Tuesday, May 19, 2020
Building Your Brand in 9 Steps
Now that you know why you should build a personal brand, let’s talk about how to actually do it. Let’s break down the individual strategies you can use to build your own incredibly powerful personal brand.
Determine Who You Really Are
The first step in creating a powerful personal brand is to determine who you are. Remember, building your personal brand is about sharing your authentic self with the world.
Tyler Basu helpfully puts it like this:
Your personal brand should not be an inauthentic persona. Branding is not about positioning yourself as something that you are not. It’s about purposefully and strategically showcasing your authentic self to your audience and your customers. Your personal brand should be a true reflection of your skills, passions, values, and beliefs.
To put it another way, your personal brand is built upon your skills, passions, values, and beliefs. You must know yourself if you want to build a strong personal brand.
● What unique skills do I have?
● What are my core values?
● What am I most passionate about?
● What unique experiences have shaped who I am?
● How can I most effectively serve my core audience?
● What do I have to offer that no one else does?
The answers to these questions should shape your personal brand. They should help you get to the core of what matters most to you and how you can add value to your audience.
Determine What You Want to Accomplish
Once you’ve identified the core of who you are, it’s time to think about what you want to accomplish with your personal brand.
Answer these questions:
● What would I like to accomplish, both personally and professionally?
● What do I want to be known for?
● If I could be the world’s foremost expert on a topic, what would it be?
● What key message do I want to communicate?
● If I could only give one piece of advice, what would it be?

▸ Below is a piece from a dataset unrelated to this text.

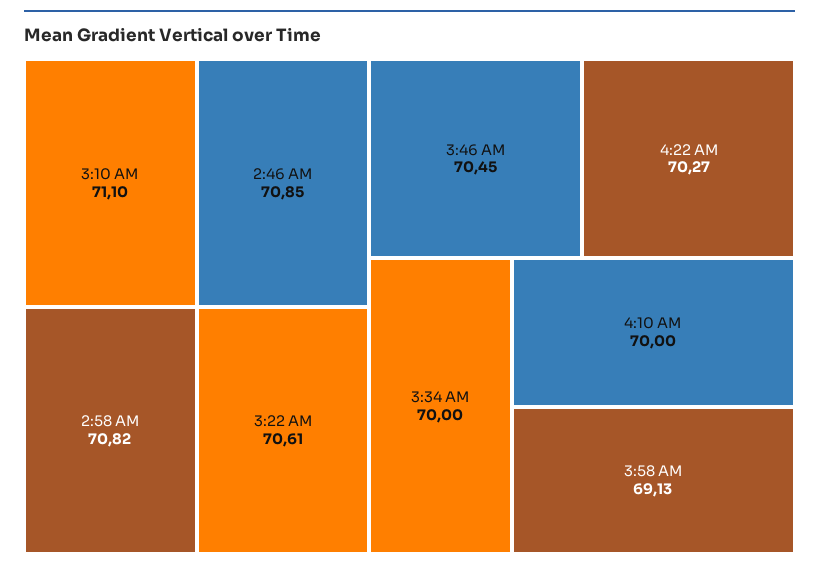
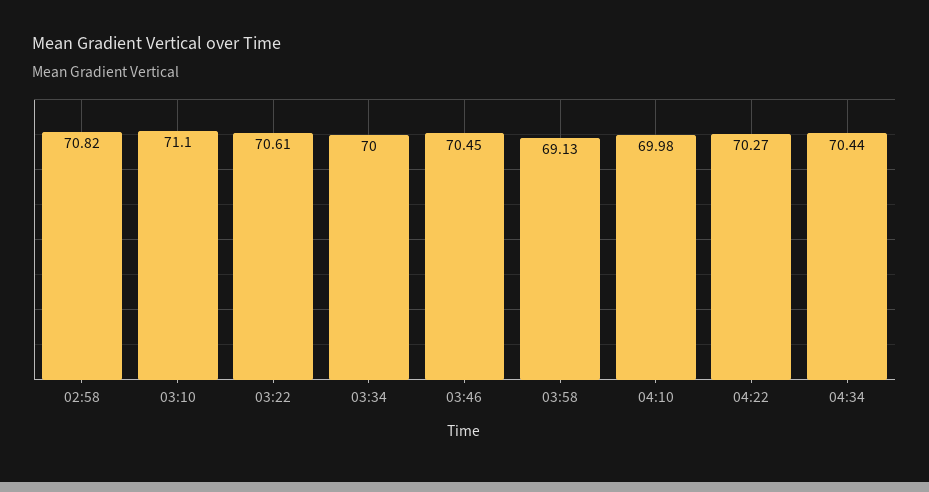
2:46 AM: 70.85 -> none
4:10 AM: 70 -> 69.98
04:34: none -> 70.44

The answers to these questions should further solidify in your mind what your personal brand will look like.
Identify Your Target Audience
The simple reality is that you can’t effectively serve everyone. Rather, there is a core demographic of people who will resonate deeply with you, your brand, and what you offer.
This core demographic is your target audience. It’s these people whom you will serve most effectively and who will be your ideal client.

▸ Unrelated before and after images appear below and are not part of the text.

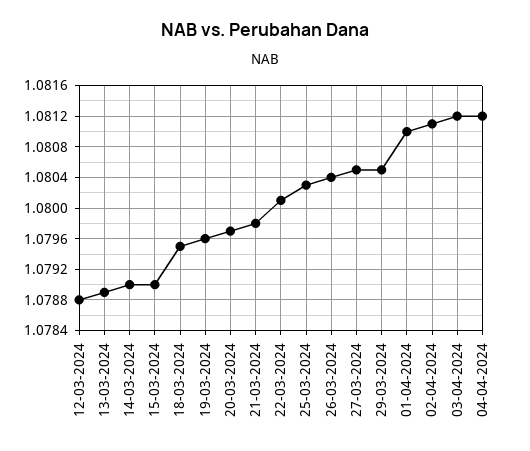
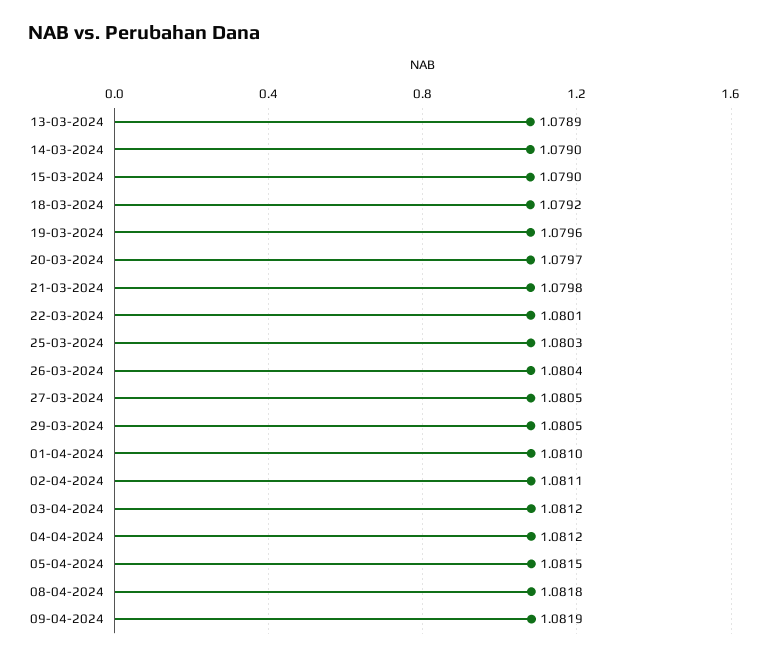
12-03-2024: 1.0788 -> none
18-03-2024: 1.0795 -> 1.0792
05-04-2024: none -> 1.0815
08-04-2024: none -> 1.0818
09-04-2024: none -> 1.0819

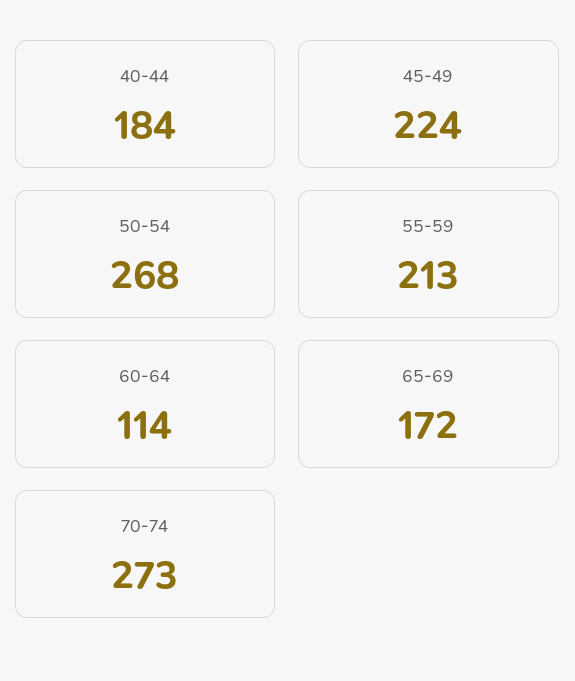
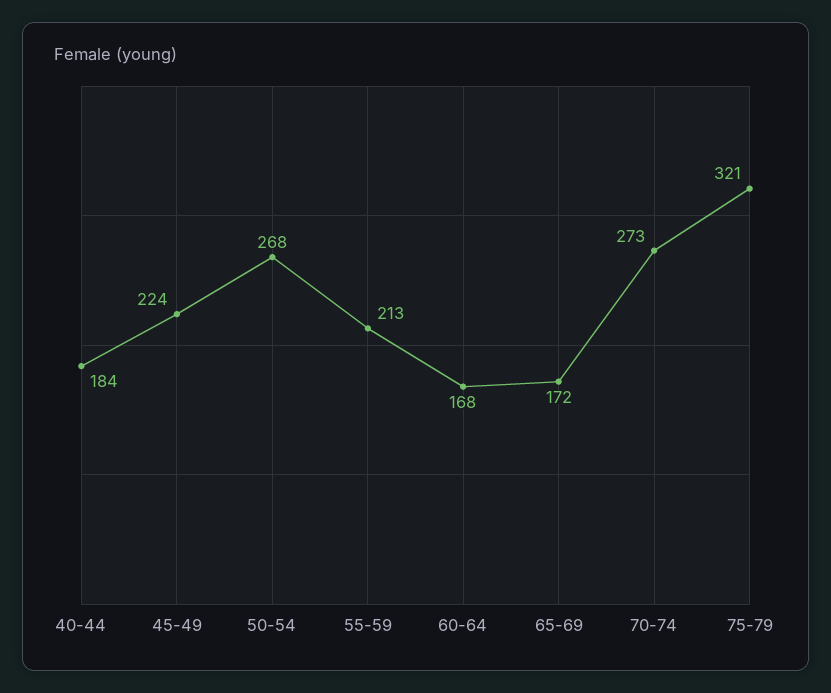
60-64: 114 -> 168
75-79: none -> 321

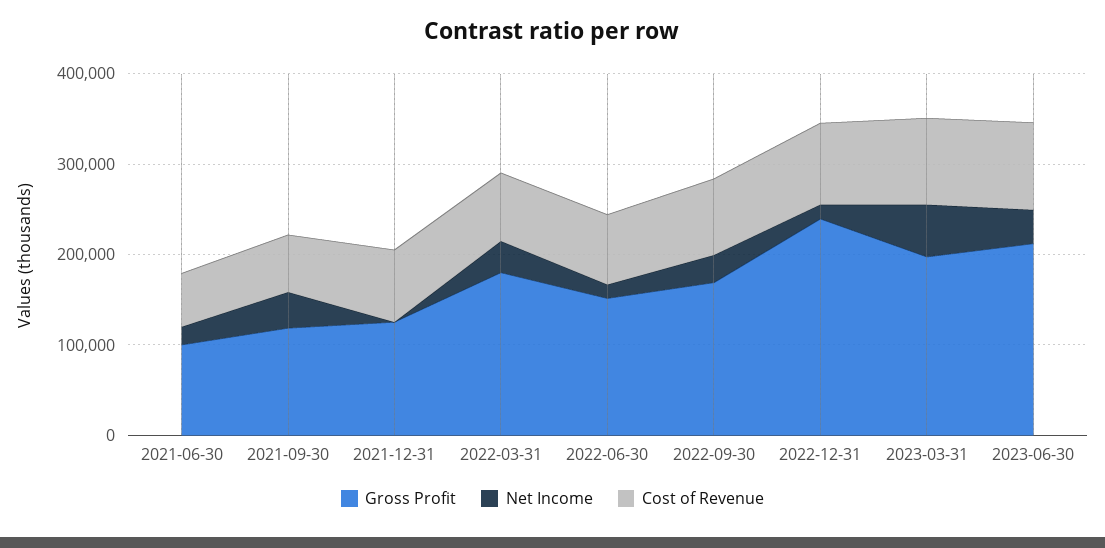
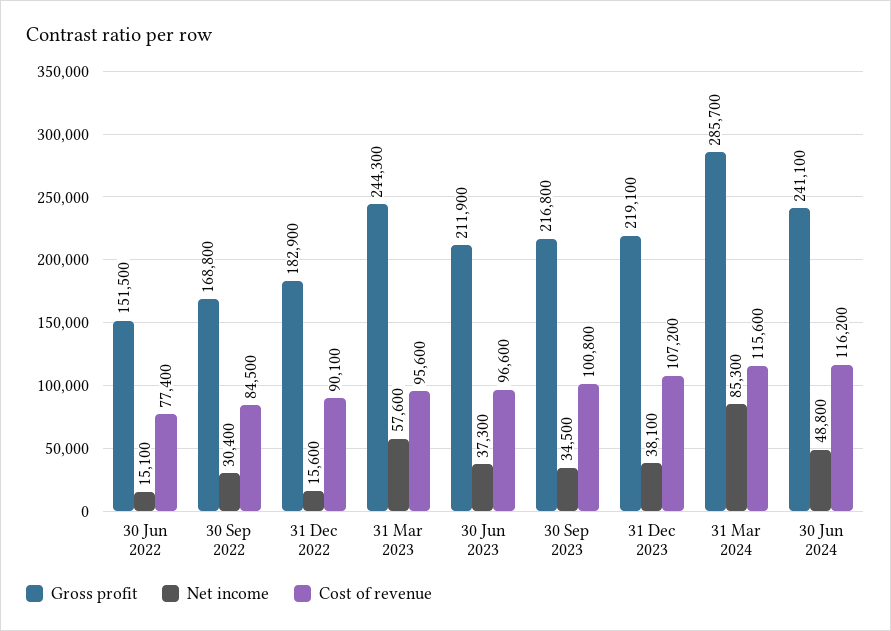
Gross Profit, 2021-06-30: 100000 -> none
Net Income, 2021-06-30: 20000 -> none
Cost of Revenue, 2021-06-30: 60000 -> none
Gross Profit, 2021-09-30: 120000 -> none
Net Income, 2021-09-30: 40000 -> none
Cost of Revenue, 2021-09-30: 60000 -> none
Gross Profit, 2021-12-31: 120000 -> none
Net Income, 2021-12-31: 0 -> none
Cost of Revenue, 2021-12-31: 80000 -> none
Gross Profit, 2022-03-31: 180000 -> none
Net Income, 2022-03-31: 40000 -> none
Cost of Revenue, 2022-03-31: 80000 -> none
Gross Profit, 2022-12-31: 240000 -> 182900
Gross Profit, 2023-03-31: 200000 -> 244300
Gross Profit, 30 Sep 2023: none -> 216800
Net Income, 30 Sep 2023: none -> 34500
Cost of Revenue, 30 Sep 2023: none -> 100800
Gross Profit, 31 Dec 2023: none -> 219100
Net Income, 31 Dec 2023: none -> 38100
Cost of Revenue, 31 Dec 2023: none -> 107200
Gross Profit, 31 Mar 2024: none -> 285700
Net Income, 31 Mar 2024: none -> 85300
Cost of Revenue, 31 Mar 2024: none -> 115600
Gross Profit, 30 Jun 2024: none -> 241100
Net Income, 30 Jun 2024: none -> 48800
Cost of Revenue, 30 Jun 2024: none -> 116200

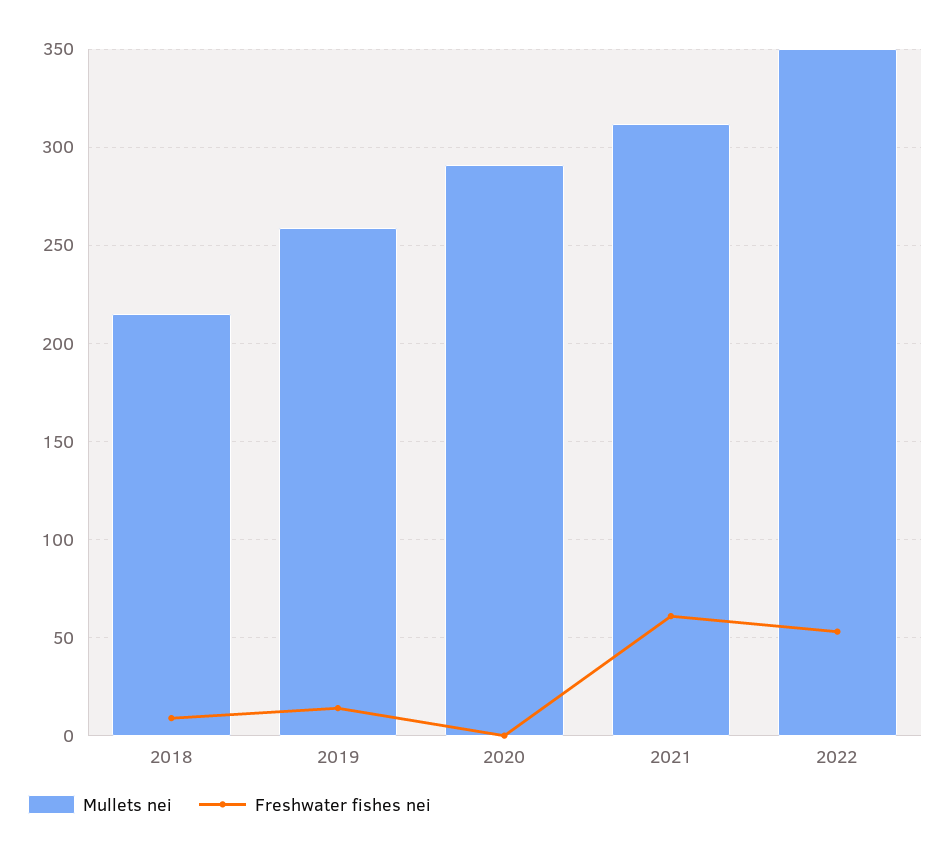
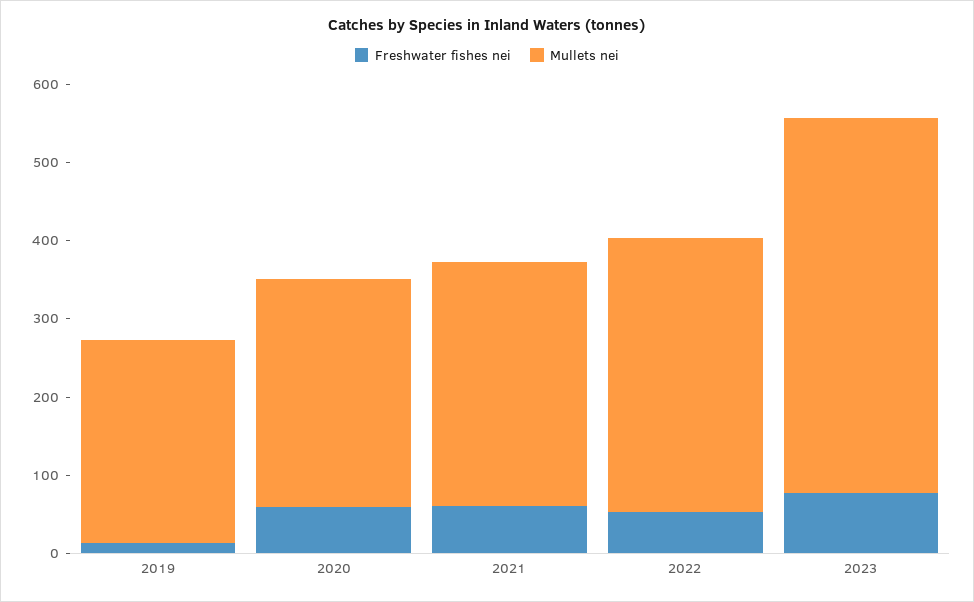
Mullets nei, 2018: 215 -> none
Freshwater fishes nei, 2018: 10 -> none
Freshwater fishes nei, 2020: 0 -> 60
Freshwater fishes nei, 2023: none -> 80
Mullets nei, 2023: none -> 480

To identify your core audience, ask yourself these questions:
● Who can I most effectively help?
● Who will benefit most from my skill set and knowledge?
● Who am I most passionate about serving?

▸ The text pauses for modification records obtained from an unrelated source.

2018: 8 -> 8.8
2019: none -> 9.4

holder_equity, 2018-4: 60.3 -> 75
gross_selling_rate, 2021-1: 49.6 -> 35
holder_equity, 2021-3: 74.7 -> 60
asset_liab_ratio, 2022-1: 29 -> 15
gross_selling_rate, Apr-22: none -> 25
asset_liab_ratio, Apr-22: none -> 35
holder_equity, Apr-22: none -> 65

● Who will resonate most with me and my brand?
When determining your core audience, it can be helpful to create a persona. This persona represents your ideal client. Include the following information in the persona:
● Demographics: How old are they? Male? Female? Single? Married? What is their level of education? What career are they in? How much do they make?
● Hopes and dreams: What do they want their future to look like? What are their goals?
● Challenges: What obstacles do they face? Why haven’t they been able to reach their goals?
Kyle Gray says this about finding your ideal audience:
“The foundation of a strong personal brand is how well you understand your audience and the problems they face. Then you can define why you care and how you solve those problems, which is what you’ll be remembered for.”
Determine Your Unique Value Proposition
Now it’s time to identify your Unique Service Proposition (USP).
Your USP is simply your brand summed up into a single, powerful compelling statement that describes exactly what you do for your audience.
It’s where you take all the answers from the previous three points and put them together into one brand statement that sums up who you are personally and how you serve your core audience.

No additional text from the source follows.